Of the 36 anticipated polling stations in Morelos, at least 12 boxes along with the chairs and tables to facilitate voting were burned on Feb. 23 as ballot casting was set to begin. In some instances government officials were blocked from setting up polls.

Members from the People's Front in Defense of Land and Water (FPDTA), which actively opposes the infrastructure, say that in the potentially less affected southern areas of the state, the government gave gifts to people to gain their vote, according to Animal Politico.

Samir Flores Soberanes, a 30-year old Indigenous Nahuatl and prominent activist with FPDTA was gunned down last Wednesday morning in his home in Temoac, Morelos ​​​​​​where voting boxes were also burned.

The murder took place the day after Samir, who had vocally opposed the plant since it was first proposed in 2012, along with other anti-PIM, questioned the project at a government-sponsored public forum on the energy project.
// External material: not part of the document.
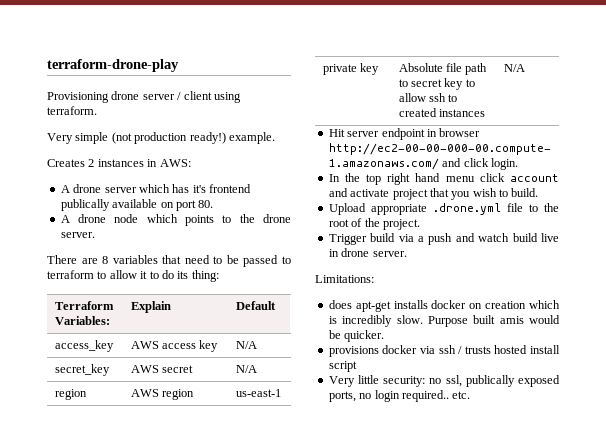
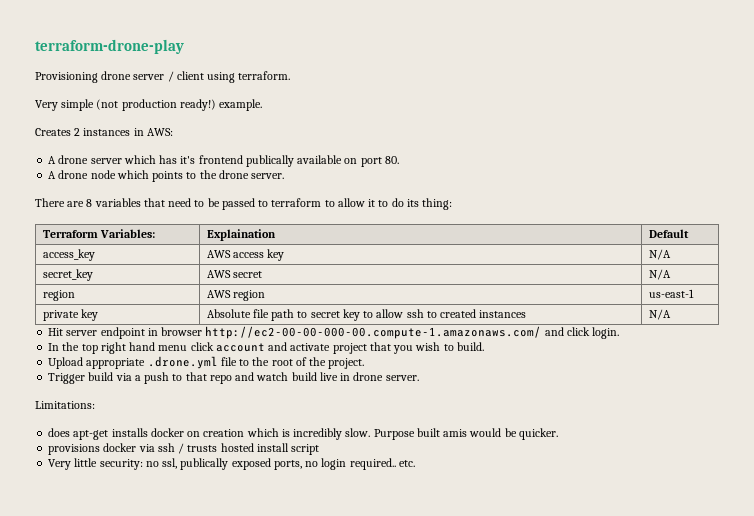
- Terraform Variables: | Explain | Default
+ Terraform Variables: | Explaination | Default
- Trigger build via a push and watch build live in drone server.
+ Trigger build via a push to that repo and watch build live in drone server.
Mexican President Andres Manuel Lopez Obrador (AMLO) previously criticized anti-electric plant protesters who turned out at a speech he was giving in Morelos on Feb. 11 calling those opposed to it "radical leftists."

Major marches against the killing of Samir and the plant took place in Mexico City Friday.

After hearing of the burning ballots Lopez Obrador asked the people of Morelos to not participate in this type of action.

"The best thing is that there is democracy, a vote that lets the people decide. Do not fall into any provocation," he from Campeche Saturday. There the president announced the government had signed an agreement with the United Nations for technical and scientific analysis regarding potential effects on the quantity and quality of water due to the thermoelectric plant.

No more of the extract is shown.